When it rains it pours for AI research, and a trio of studies published just last week suggest that many new generative AI tools might not be ready for prime time with patients.
The research that grabbed the most headlines came out of UCSD, finding that GenAI-drafted replies to patient messages led to more compassionate responses, but didn’t cut down on overall messaging time.
- Although GenAI reduced the time physicians spent writing replies by 6%, that was more than offset by a 22% increase in read time, while also increasing average reply lengths by 18%.
- Some of the physicians were also put off by the “overly nice” tone of the GenAI message drafts, and recommended that future research look into “how much empathy is too much empathy” from the patient perspective.
Another study in Lancet Digital Health showed that GPT-4 can effectively generate replies to health questions from cancer patients… as well as replies that might kill them.

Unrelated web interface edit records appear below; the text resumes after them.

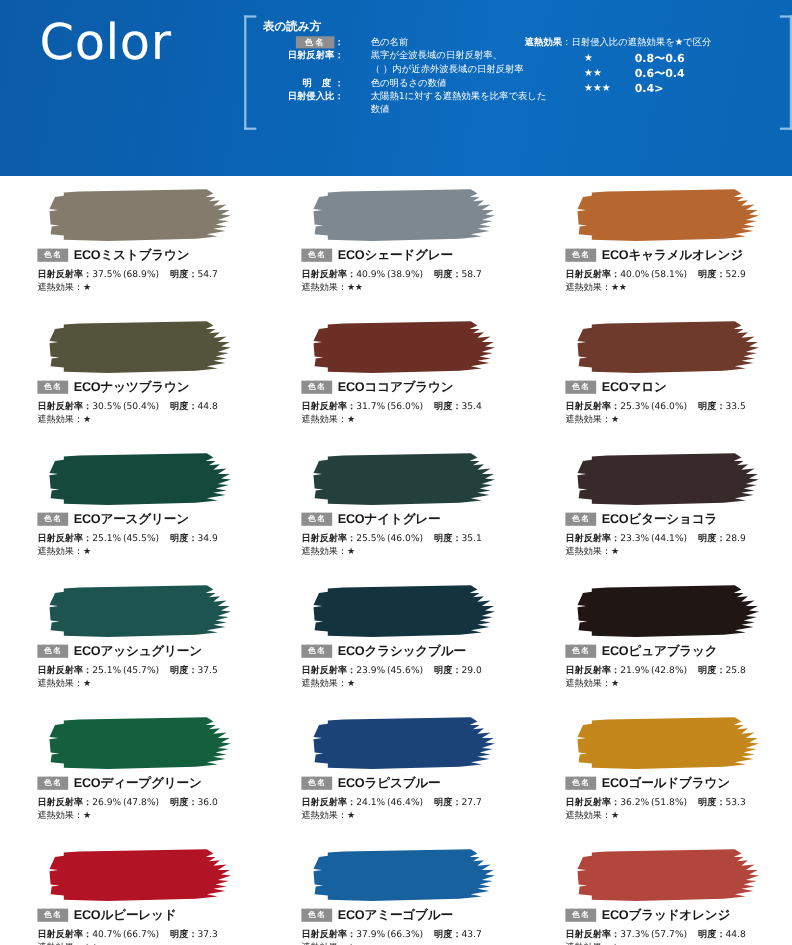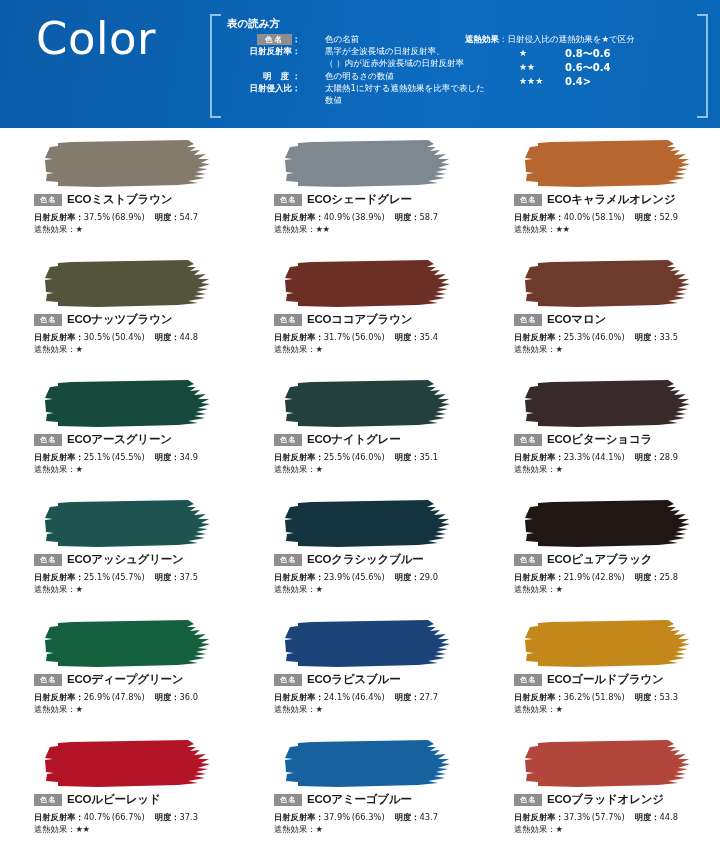--- a/index.html
+++ b/index.html
@@ -14,7 +14,7 @@
   
   .header{
     position:relative;
-    width:720px;height:128px;
+    width:720px;height:160px;
     background:linear-gradient(100deg,#0b5ca8 0%,#0a63b4 35%,#0d6cc0 62%,#0a66b6 100%);
     overflow:hidden;
   }

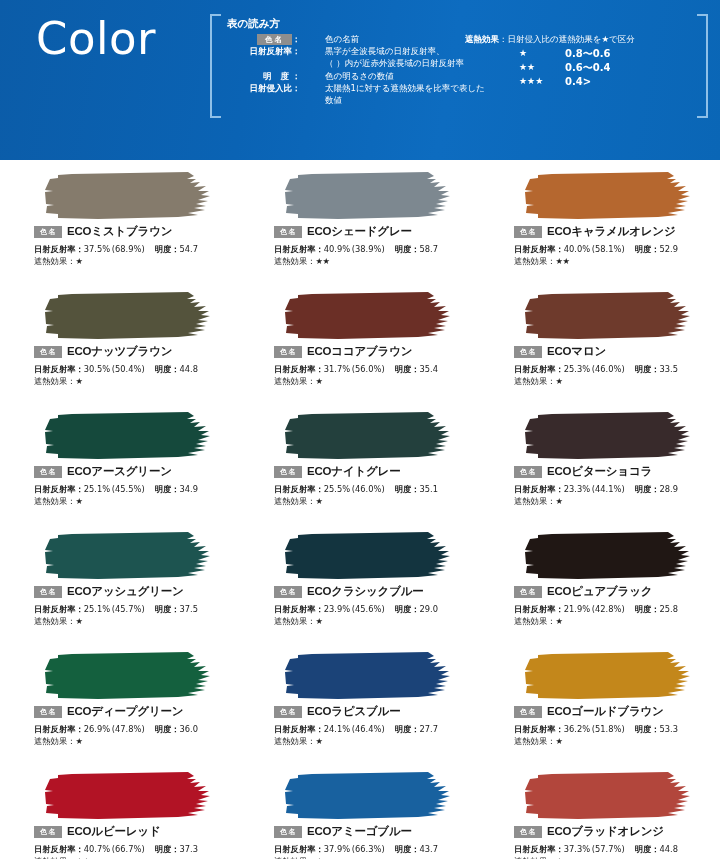--- a/index.html
+++ b/index.html
@@ -30,7 +30,7 @@
   .header-title span{display:block;}
 
   .legend{
-    position:absolute;left:210px;top:14px;
+    position:absolute;left:222px;top:14px;
     width:480px;height:100px;
   }
   .bracket-l,.bracket-r{

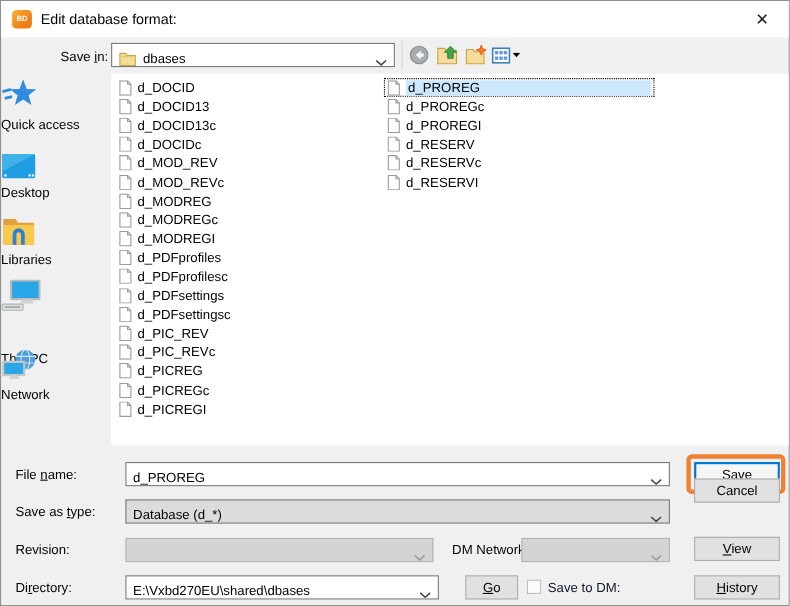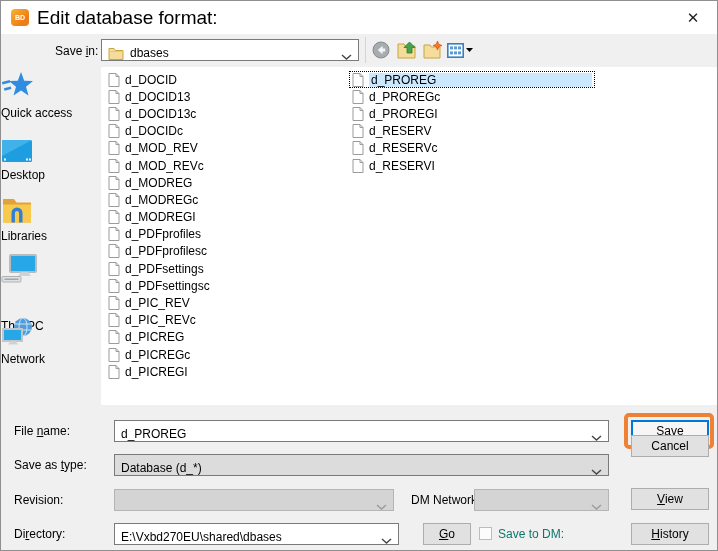--- a/index.html
+++ b/index.html
@@ -26,7 +26,7 @@
     display:flex; align-items:center; justify-content:center;
     margin-right:8px;
   }
-  .win-title { font-size:19px; }
+  .win-title { font-size:13px; }
   .close-btn {
     position:absolute; right:14px; top:7px; width:20px; height:20px;
     display:flex; align-items:center; justify-content:center;

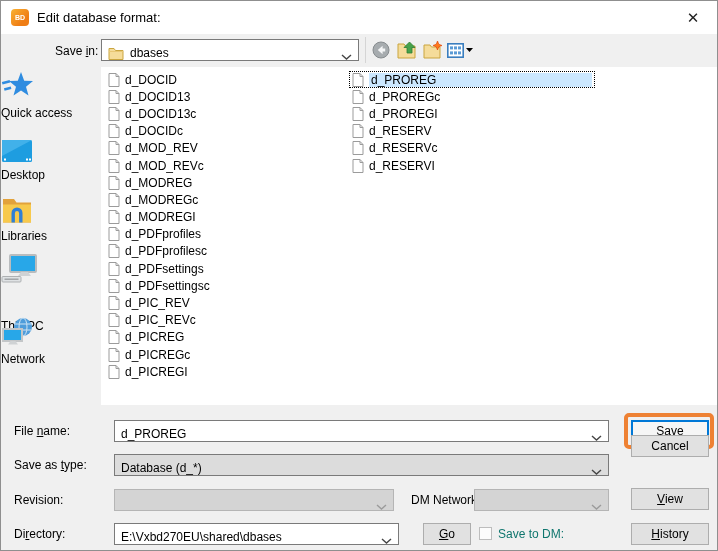--- a/index.html
+++ b/index.html
@@ -71,7 +71,7 @@
   .frow.selected { border:1px dotted #000; width:246px; }
   .frow.selected .fname { flex:1; background:#cce8ff; padding-left:2px; }
   
-  .dim { color:#0f766e; }
+  .dim { color:#0f172a; }
   .btn {
     position:absolute; width:78px; height:22px;
     background:#e1e1e1; border:1px solid #adadad;

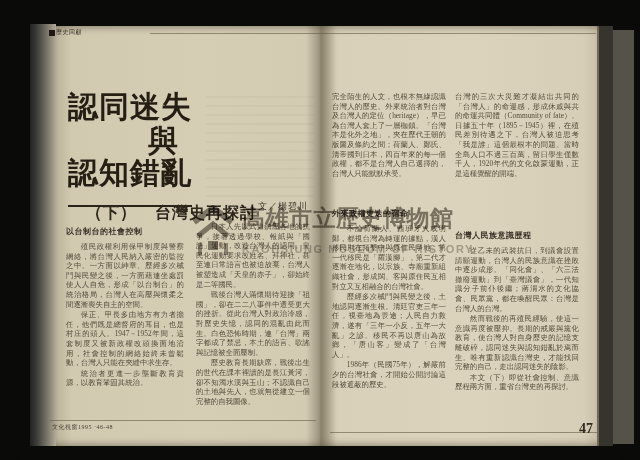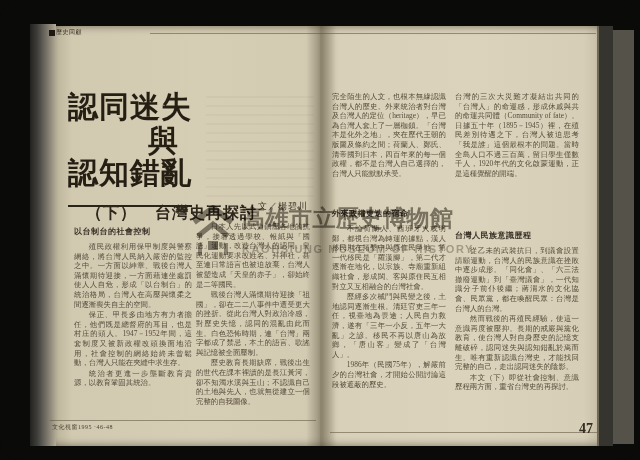--- a/index.html
+++ b/index.html
@@ -52,7 +52,7 @@
   .btxt p.cont{text-indent:0;}
   .clip{overflow:hidden;}
 
-  .lp-col1{left:66px;top:226px;width:118px;margin-left:8px;}
+  .lp-col1{left:66px;top:226px;width:118px;}
   .lp-col2{left:196px;top:222px;width:114px;}
   .rp-col1{left:332px;top:92px;width:114px;}
   .rp-col2{left:455px;top:92px;width:124px;}

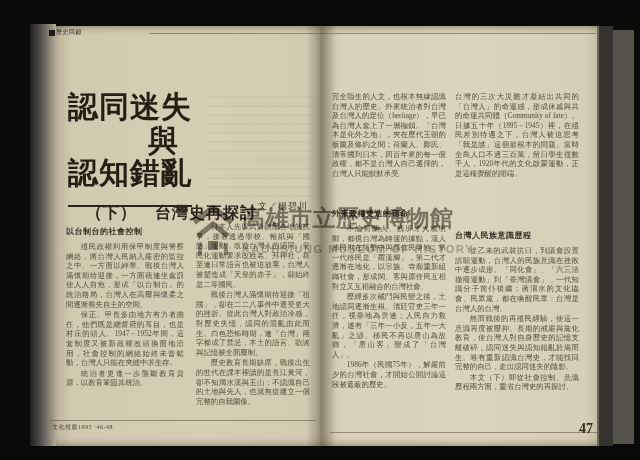--- a/index.html
+++ b/index.html
@@ -106,7 +106,7 @@
   <div class="col lp-col1">
     <div class="colhead">以台制台的社會控制</div>
     <div class="btxt">
-      <p>殖民政權利用保甲制度與警察網絡，將台灣人民納入嚴密的監控之中。一方面以紳章、戰後台灣人滿懷期待迎接，一方面藉連坐處罰使人人自危，形成「以台制台」的統治格局，台灣人在高壓與懷柔之間逐漸喪失自主的空間。</p>
+      <p>殖民政權利用保甲制度與警察網絡，將台灣人民納入嚴密的監控之中。一方面以紳章、歷經多次械鬥與民變之後，一方面藉連坐處罰使人人自危，形成「以台制台」的統治格局，台灣人在高壓與懷柔之間逐漸喪失自主的空間。</p>
       <p>保正、甲長多由地方有力者擔任，他們既是總督府的耳目，也是村庄的頭人。1947－1952年間，這套制度又被新政權改頭換面地沿用，社會控制的網絡始終未曾鬆動，台灣人只能在夾縫中求生存。</p>
       <p>統治者更進一步壟斷教育資源，以教育鞏固其統治。</p>
     </div>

- Mass General Brigham researchers had six radiation oncologists review GPT-4’s responses to simulated questions from cancer patients for 100 scenarios, finding that 58% of its replies were acceptable to send to patients without any editing, 7% could lead to severe harm, and one was potentially lethal.
- The verdict? Generative AI has the potential to reduce workloads, but it’s still essential to “keep doctors in the loop.”
A team at Mount Sinai took a different path to a similar conclusion, finding that four popular GenAI models have a long way to go until they’re better than humans at matching medical issues to the correct diagnostic codes.
- After having GPT-3.5, GPT-4, Gemini Pro, and Llama2-70b analyze and code 27,000 unique diagnoses, GPT-4 came out on top in terms of exact matches, achieving an uninspiring accuracy of 49.8%.
The Takeaway
While it isn’t exactly earth-shattering news that GenAI still has room to improve, the underlying theme with each of these studies is more that its impact is far from black and white. GenAI is rarely completely right or completely wrong, and although there’s no doubt we’ll get to the point where it’s working its magic without as many tradeoffs, this research confirms that we’re definitely not there yet.